■ **Work item**
The expected answer is a verbatim transcription of the lines below, beginning with the first and ending with the line that holds "was not deemed necessary.", without pictures.

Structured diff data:
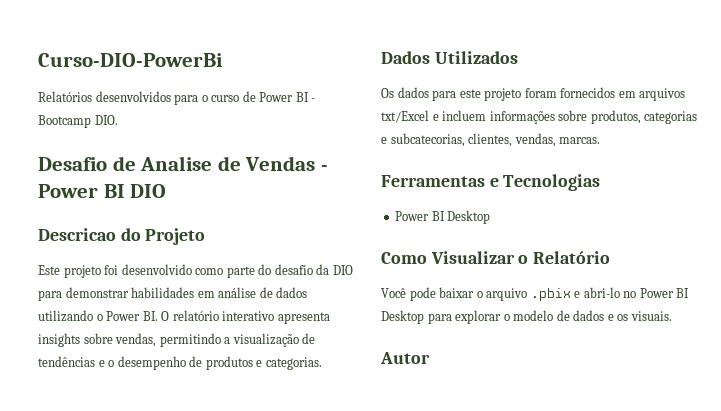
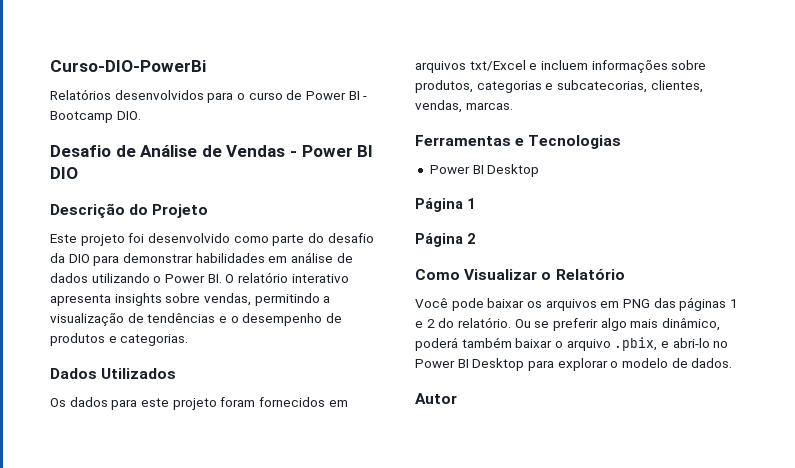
- Desafio de Analise de Vendas - Power BI DIO
+ Desafio de Análise de Vendas - Power BI DIO
- Descricao do Projeto
+ Descrição do Projeto
+ Página 1
+ Página 2
- Você pode baixar o arquivo .pbix e abri-lo no Power BI Desktop para explorar o modelo de dados e os visuais.
+ Você pode baixar os arquivos em PNG das páginas 1 e 2 do relatório. Ou se preferir algo mais dinâmico, poderá também baixar o arquivo .pbix, e abri-lo no Power BI Desktop para explorar o modelo de dados.

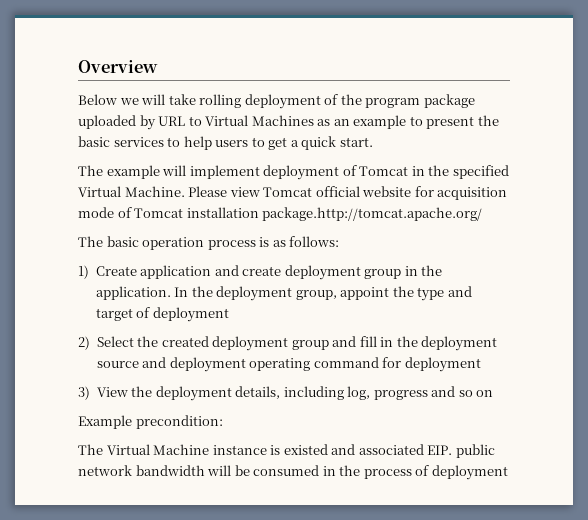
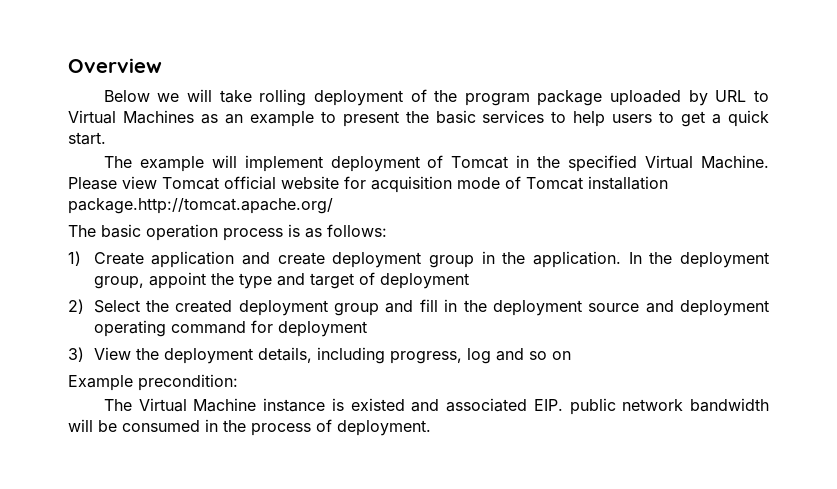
- 3) View the deployment details, including log, progress and so on
+ 3) View the deployment details, including progress, log and so on
- The Virtual Machine instance is existed and associated EIP. public network bandwidth will be consumed in the process of deployment
+ The Virtual Machine instance is existed and associated EIP. public network bandwidth will be consumed in the process of deployment.

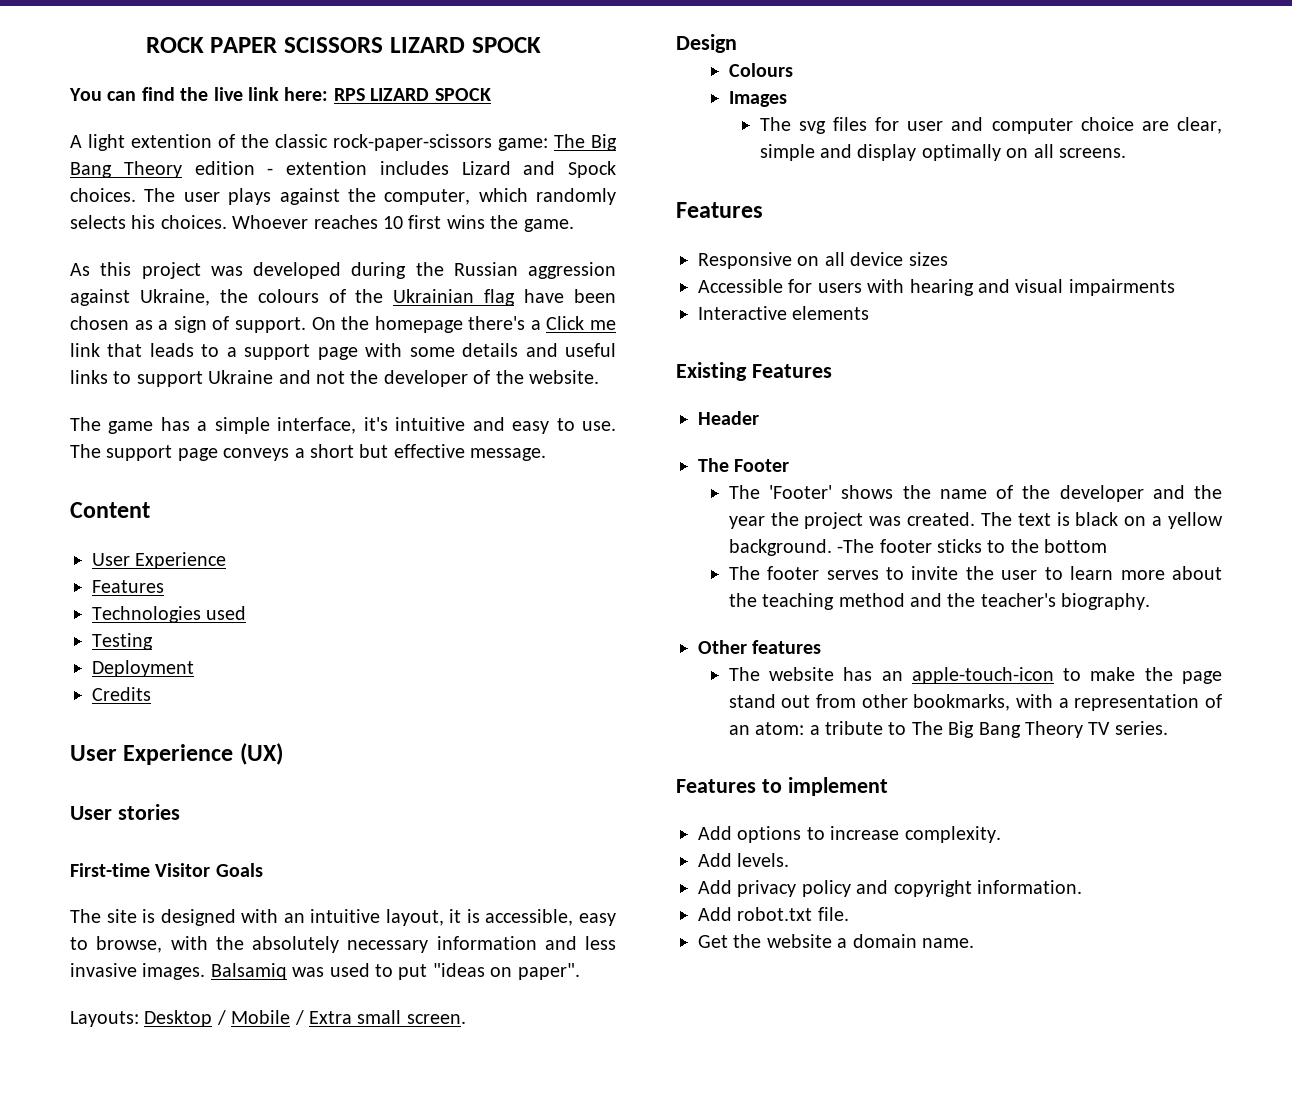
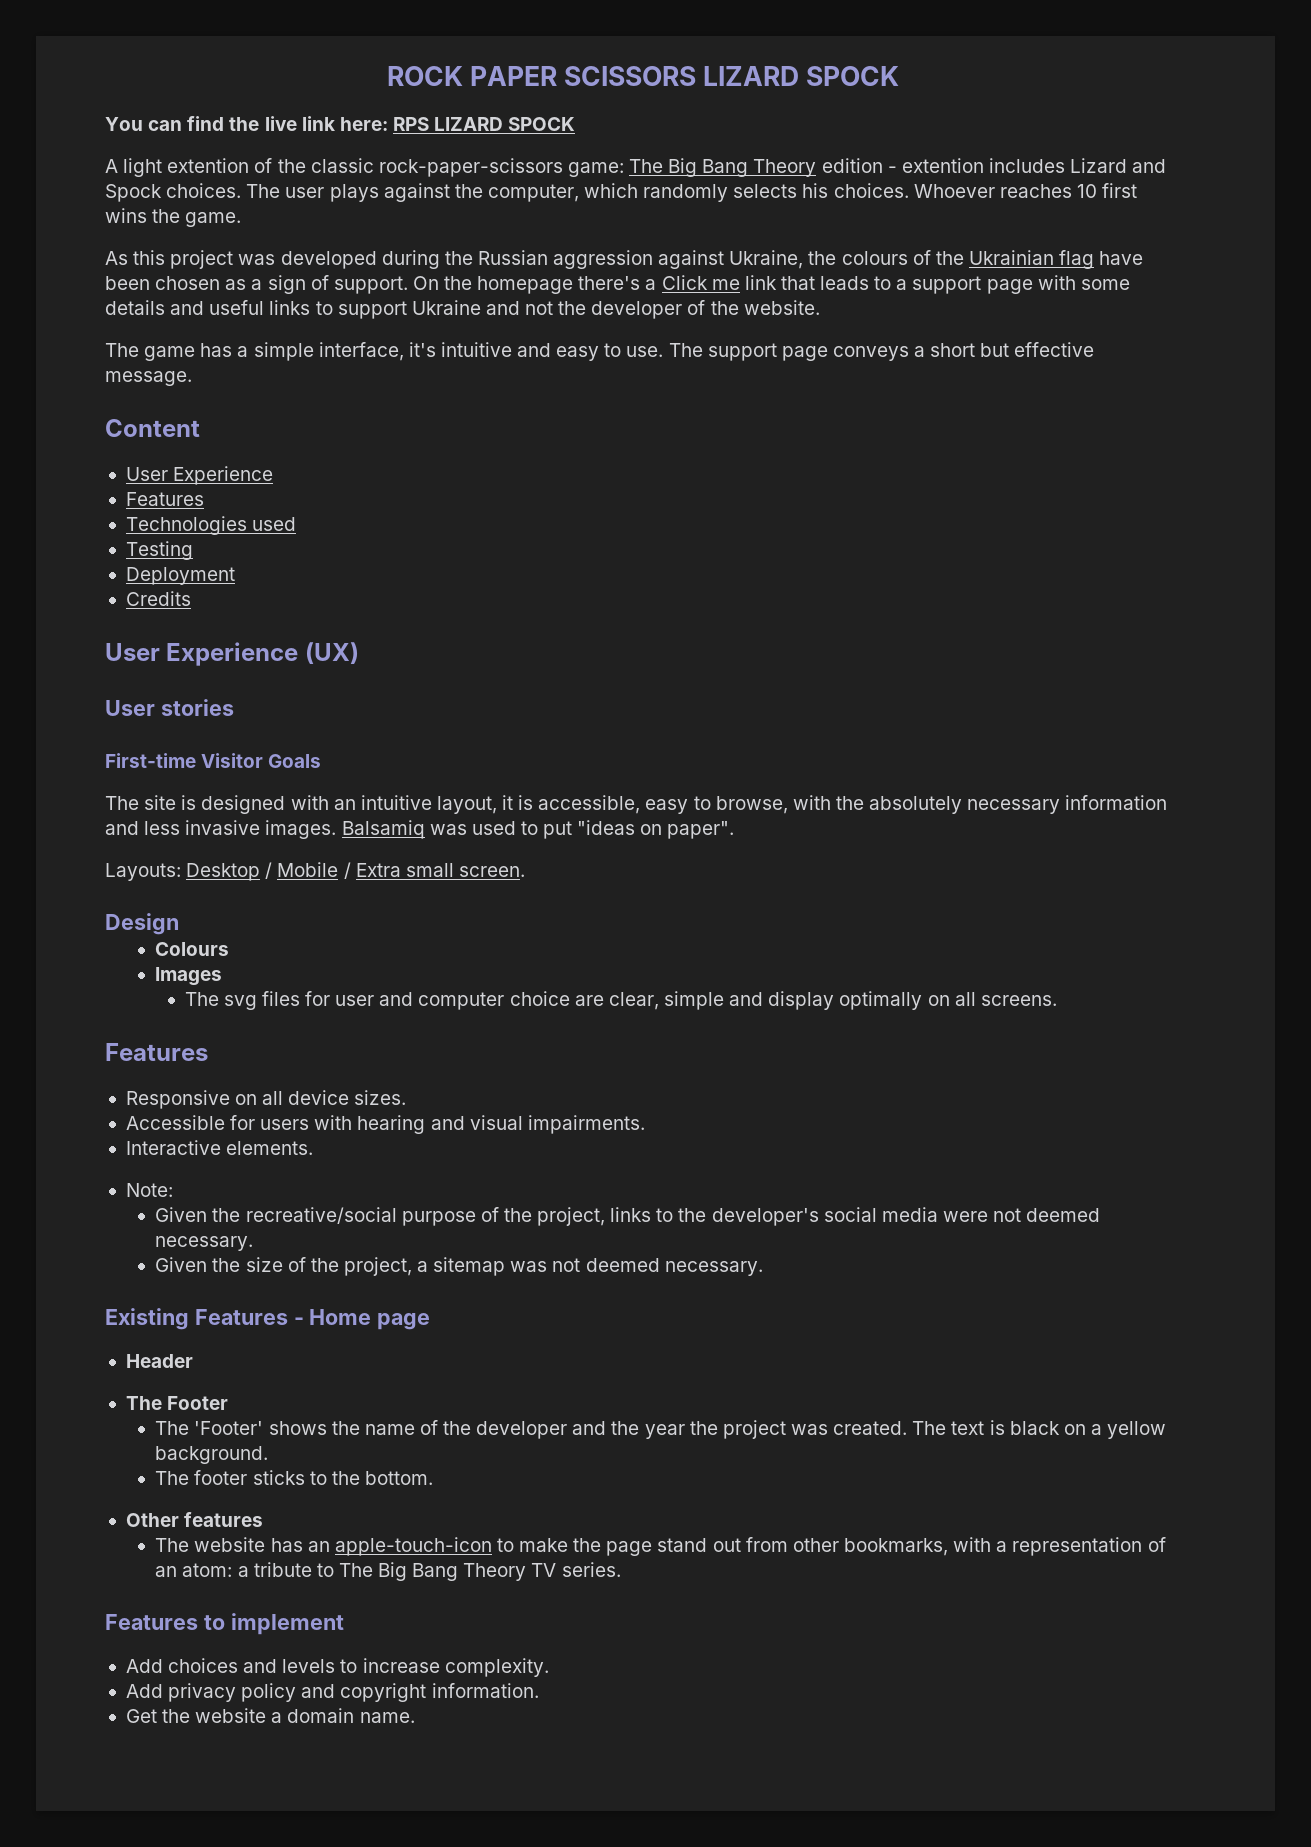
- Responsive on all device sizes
+ Responsive on all device sizes.
- Accessible for users with hearing and visual impairments
+ Accessible for users with hearing and visual impairments.
- Interactive elements
+ Interactive elements.
+ Note:
+ Given the recreative/social purpose of the project, links to the developer's social media were not deemed necessary.
+ Given the size of the project, a sitemap was not deemed necessary.
- Existing Features
+ Existing Features - Home page
- The text is black on a yellow background. -The footer sticks to the bottom
- The footer serves to invite the user to learn more about the teaching method and the teacher's biography.
+ The text is black on a yellow background.
+ The footer sticks to the bottom.
- Add options to increase complexity.
+ Add choices and levels to increase complexity.
- Add levels.
- Add robot.txt file.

■ **Finished exercise**
- Desafio de Analise de Vendas - Power BI DIO
+ Desafio de Análise de Vendas - Power BI DIO
- Descricao do Projeto
+ Descrição do Projeto
+ Página 1
+ Página 2
- Você pode baixar o arquivo .pbix e abri-lo no Power BI Desktop para explorar o modelo de dados e os visuais.
+ Você pode baixar os arquivos em PNG das páginas 1 e 2 do relatório. Ou se preferir algo mais dinâmico, poderá também baixar o arquivo .pbix, e abri-lo no Power BI Desktop para explorar o modelo de dados.

- 3) View the deployment details, including log, progress and so on
+ 3) View the deployment details, including progress, log and so on
- The Virtual Machine instance is existed and associated EIP. public network bandwidth will be consumed in the process of deployment
+ The Virtual Machine instance is existed and associated EIP. public network bandwidth will be consumed in the process of deployment.

- Responsive on all device sizes
+ Responsive on all device sizes.
- Accessible for users with hearing and visual impairments
+ Accessible for users with hearing and visual impairments.
- Interactive elements
+ Interactive elements.
+ Note:
+ Given the recreative/social purpose of the project, links to the developer's social media were not deemed necessary.
+ Given the size of the project, a sitemap was not deemed necessary.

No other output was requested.